According to Dr. Roland Fuss 'the partial auto-correlation describes the supplementary information provided by the additional lag'. Lag in this sense being the time difference between one point and another.
Essentially you use the ACF and PACF to determine what equation to fit to a set of time series data.

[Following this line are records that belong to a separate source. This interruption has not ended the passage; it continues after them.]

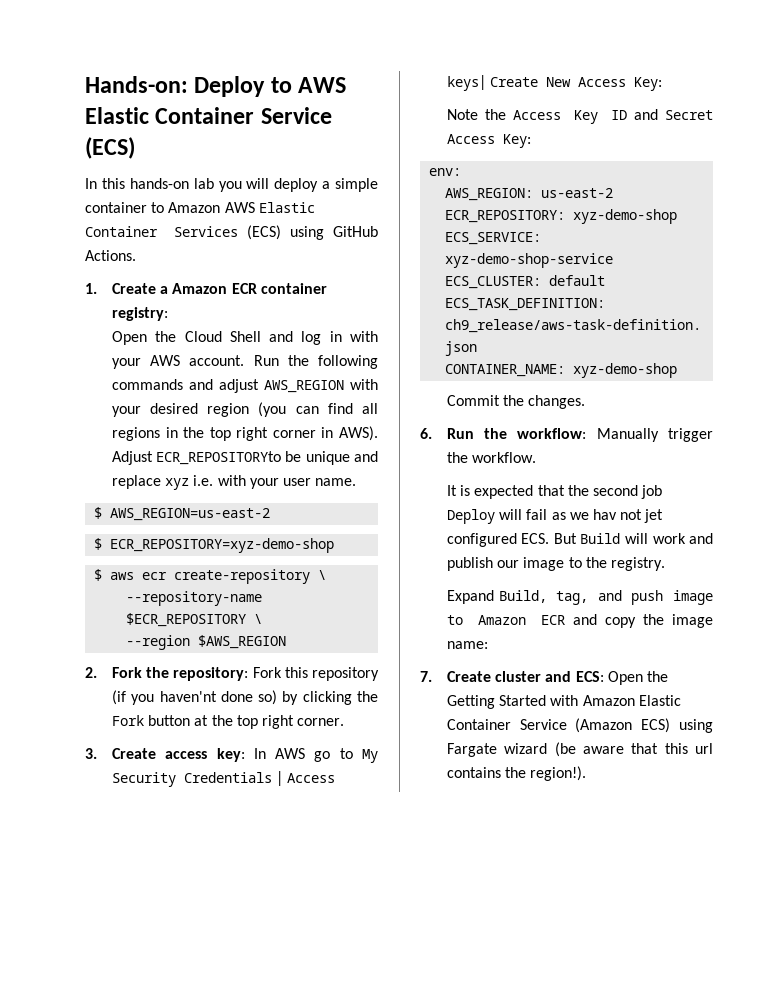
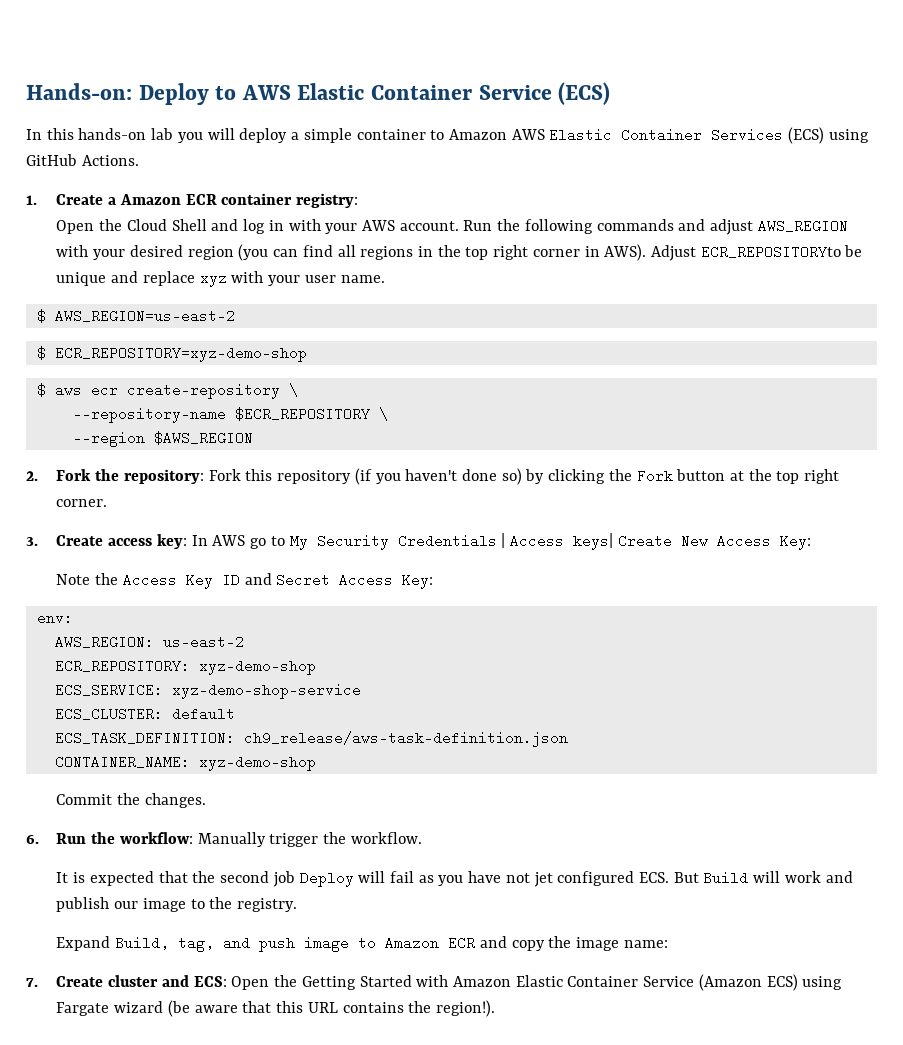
- Adjust ECR_REPOSITORYto be unique and replace xyz i.e. with your user name.
+ Adjust ECR_REPOSITORYto be unique and replace xyz with your user name.
- 2. Fork the repository: Fork this repository (if you haven'nt done so) by clicking the Fork button at the top right corner.
+ 2. Fork the repository: Fork this repository (if you haven't done so) by clicking the Fork button at the top right corner.
- It is expected that the second job Deploy will fail as we hav not jet configured ECS. But Build will work and publish our image to the registry.
+ It is expected that the second job Deploy will fail as you have not jet configured ECS. But Build will work and publish our image to the registry.
- 7. Create cluster and ECS: Open the Getting Started with Amazon Elastic Container Service (Amazon ECS) using Fargate wizard (be aware that this url contains the region!).
+ 7. Create cluster and ECS: Open the Getting Started with Amazon Elastic Container Service (Amazon ECS) using Fargate wizard (be aware that this URL contains the region!).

The equations that describe the PACF are as follows:
The value in the first equation is what we're interested in.
The Macro
The heart of the macro is contained within the following few lines of code:
1 t(0, 0) = 1
2 t(1, 1) = p(1)
3 For k = 2 To maxLag
4 'Calculate factors to take away from p(i)'
5 totalt = 0
6 For j = 1 To k - 1
7 If k - 1 <> j And k - 2 > 0 Then
8 t(k - 1, j) = t(k - 2, j) - t(k - 1, k - 1) * t(k - 2, k - 1 - j)
9 End If
10 totalt = totalt + t(k - 1, j) * p(k - j)
11 Next
12 t(k, k) = (p(k) - totalt) / (1 - totalt)
13
14 Next
All this macro is doing is taking the auto-correlations, held in p(), and calculating the partial auto-correlations, the t() values or pi in the equation. It's very simple but does assume that all values of t(k,j) for smaller values of k and j have already been calculated.
Line 8 holds equation 2 and calculates the value of t() when k and j are not the same. Otherwise it is assumed that the values have already been calculated.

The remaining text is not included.